Assessing Technology Needs for Developing IEPs
ASSESSING TECHNOLOGY NEEDS FOR DEVELOPING IEPS
Difficulty acquiring literacy skills puts children at risk for referral for special education services (Bay & Brian, 1992), and the vast majority of children with disabilities perform poorly on standardized tests that measure literacy achievement (Ysseldyke, Algozine, & Thurlow, 2000). Therefore, enhancing literacy skills has traditionally been a major focus of many students’ IEP goals and objectives. Within the development and delivery of a student’s special education services, there are four distinct points at which the educational team needs to consider a student’s need for assistive technology: (1) the initial evaluation for eligibility—it supports completion of an effective evaluation, (2) the development of the initial IEP, (3) the annual review, and (4) the three-year reevaluation (Bowser & Reed, 1995).
Although the 1997 IDEA Amendments require that assistive technology be considered during the development of every student’s IEP, there is a lack of clarity as to how consideration translates into assessment. Reed and Bowser (1999) suggest consideration constitutes a brief discussion, lasting at least a minute or two but no more than 15–20 minutes with the IEP team. They recommend, “If understanding and agreement cannot be reached in 20 minutes, then it is possible that there are questions that need to be addressed in another forum, such as an assistive-technology evaluation.” Thus, consideration can be accomplished by an educational team that is knowledgeable of assistive-technology devices and services and has sufficient information to engage in a problem-solving process in a reasonable or limited span of time.

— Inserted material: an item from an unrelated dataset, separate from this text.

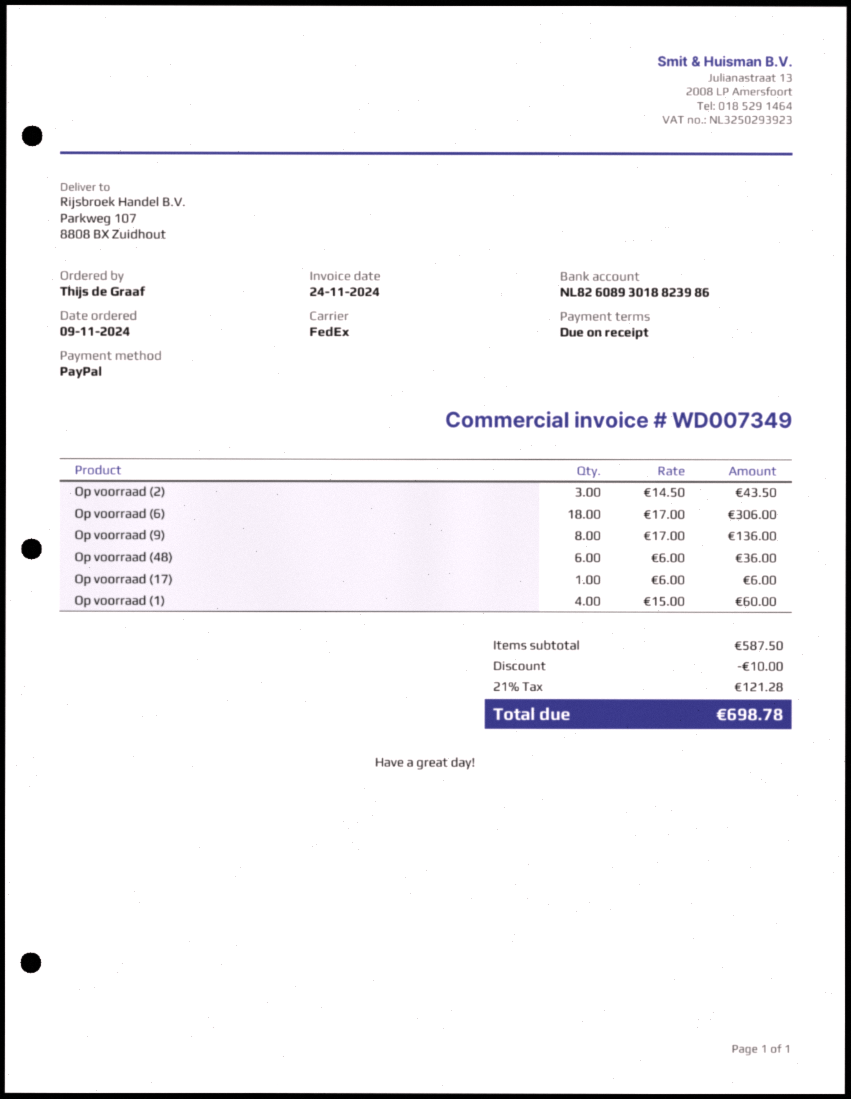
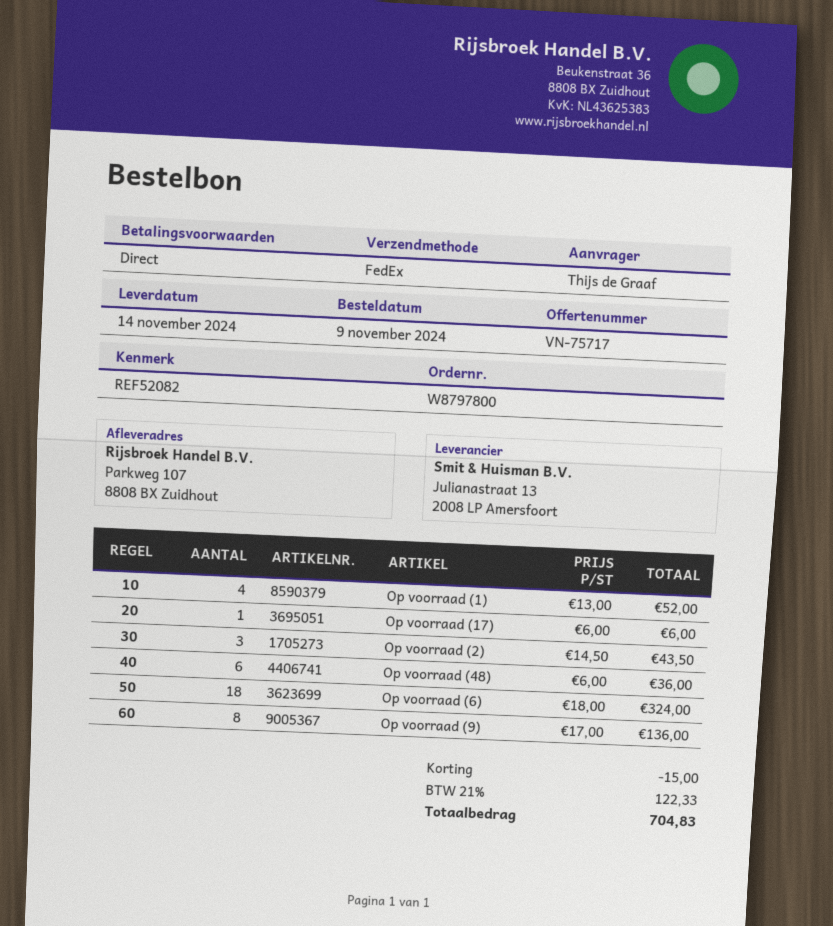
Op voorraad (6): 18 x 17.00 = 306.00 -> 18 x 18.00 = 324.00
Op voorraad (1): 4 x 15.00 = 60.00 -> 4 x 13.00 = 52.00
discount: 10.00 -> 15.00
tax: 21% = 121.28 -> 21% = 122.33
total: 698.78 -> 704.83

The consideration of assistive technology is more akin to collaborative problem solving (Friend & Cook, 2003), invoking a process that begins with problem identification, proceeds to formulating solutions—often through a brainstorming process—and ends with selecting and implementing a solution. This is most often an ongoing process that can involve as few participants as the special education and general education teachers collaborating together or as many participants as the multidisciplinary educational team working with the parents to address a problem. Such collaborative problem solving should result in selecting assistive technologies to be used. For example, it may be determined that specific devices, software, or other materials (e.g., handheld spell checkers, software to support first-draft writing, or portable keyboarding devices) are indeed needed by the student as compensatory technology. If identifying and selecting technology requires more time, information, or expertise—or if it is too complex for the team to consider using a problem-solving process—then a more in-depth technology assessment is needed.
The need for a more structured approach has led to the emergence of assistive-technology consideration models (Watts & O’Brian, 2001). These models have either delineated a series of questions for the team to address (Chambers, 1997) or have provided a framework for the process of data gathering, analysis, selection of assistive technology, and trial implementation (Zabala, 1996).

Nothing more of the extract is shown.